▸ **ABOUT THIS TASK**: Report every line in the listing that contains the string "span".

▸ **GIVEN INFORMATION**:
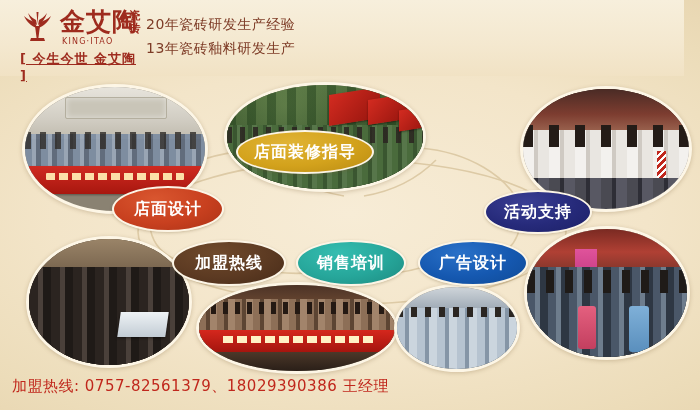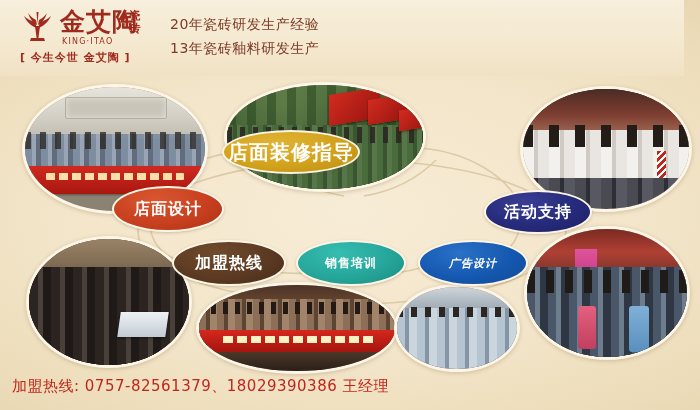--- a/index.html
+++ b/index.html
@@ -31,25 +31,25 @@
     position:absolute;left:48px;top:31px;
     font-size:8px;font-weight:normal;color:#9e2b1e;letter-spacing:1.2px;
   }
   .logo-side{
     position:absolute;left:110px;top:3px;width:22px;
     font-size:11px;font-weight:bold;color:#9e2b1e;line-height:13px;
     text-align:center;
   }
   .logo-slogan{
     position:absolute;left:6px;top:44px;
-    font-size:11px;font-weight:bold;color:#9e2b1e;letter-spacing:1px;
+    font-size:13px;font-weight:bold;color:#9e2b1e;letter-spacing:1px;text-decoration:underline;
   }
   .head-lines{position:absolute;left:146px;top:12px;}
   .head-lines div{
-    font-size:14px;color:#7d3b26;line-height:24px;letter-spacing:0.5px;margin-left:24px;
+    font-size:14px;color:#7d3b26;line-height:24px;letter-spacing:0.5px;
   }
   
   .photo{
     position:absolute;border-radius:50%;
     border:3px solid #fdf6e6;overflow:hidden;
     box-shadow:0 1px 4px rgba(120,90,50,.28);
     background:#8a8272;
     z-index:3;
   }
   .photo .inner{position:absolute;inset:0;}
@@ -317,42 +317,42 @@
     <div class="inner">
         <div class="shopfront"></div>
         <div class="pink"></div>
       <div class="crowd"></div>
         <div class="heads"></div>
       <div class="pinkshirt"></div>
         <div class="blueshirt"></div>
       </div>
   </div>
 
-  <div class="pill" style="left:222px;top:130px;width:134px;height:40px;font-size:20px;background:radial-gradient(ellipse at 38% 28%,#e0b334,#d3a21c 55%,#b88a12 100%);">
+  <div class="pill" style="left:236px;top:130px;width:134px;height:40px;font-size:16px;background:radial-gradient(ellipse at 38% 28%,#e0b334,#d3a21c 55%,#b88a12 100%);">
     <span>店面装修指导</span>
   </div>
 
 
   <div class="pill" style="left:112px;top:186px;width:108px;height:42px;font-size:16px;background:radial-gradient(ellipse at 38% 26%,#d9562f,#c8401f 55%,#ab3216 100%);">
     <span>店面设计</span>
   </div>
 
   <div class="pill" style="left:484px;top:190px;width:104px;height:40px;font-size:16px;background:radial-gradient(ellipse at 38% 26%,#3a3f94,#262a7a 55%,#1c2066 100%);text-align:right;">
     <span>活动支持</span>
   </div>
 
   <div class="pill" style="left:172px;top:240px;width:110px;height:42px;font-size:16px;background:radial-gradient(ellipse at 38% 26%,#6f4a2c,#5c3a22 55%,#472b18 100%);">
     <span>加盟热线</span>
   </div>
 
-  <div class="pill" style="left:296px;top:240px;width:106px;height:42px;font-size:12px;background:radial-gradient(ellipse at 38% 26%,#35bdb0,#26a69a 55%,#1d8a80 100%);justify-content:center;">
+  <div class="pill" style="left:296px;top:240px;width:106px;height:42px;font-size:16px;background:radial-gradient(ellipse at 38% 26%,#35bdb0,#26a69a 55%,#1d8a80 100%);justify-content:center;">
     <span>销售培训</span>
   </div>
 
-  <div class="pill" style="left:418px;top:240px;width:106px;height:42px;font-size:11px;background:radial-gradient(ellipse at 38% 26%,#2a71c8,#1558b0 55%,#104a95 100%);font-style:italic;">
+  <div class="pill" style="left:418px;top:240px;width:106px;height:42px;font-size:16px;background:radial-gradient(ellipse at 38% 26%,#2a71c8,#1558b0 55%,#104a95 100%);">
     <span>广告设计</span>
   </div>
 
 
   <div class="header">
     <div class="logo-wrap">
       <svg class="crown" viewBox="0 0 40 32" xmlns="http://www.w3.org/2000/svg">
         <g fill="#9e2b1e">
           <path d="M19 31 L17 16 L22 16 L20 31 Z"></path>
           <path d="M19 18 C13 16 9 12 6 6 C9 9 13 11 17 12 Z"></path>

▸ **WRITTEN REPLY**:
     <span>店面装修指导</span>
     <span>店面设计</span>
     <span>活动支持</span>
     <span>加盟热线</span>
     <span>销售培训</span>
     <span>广告设计</span>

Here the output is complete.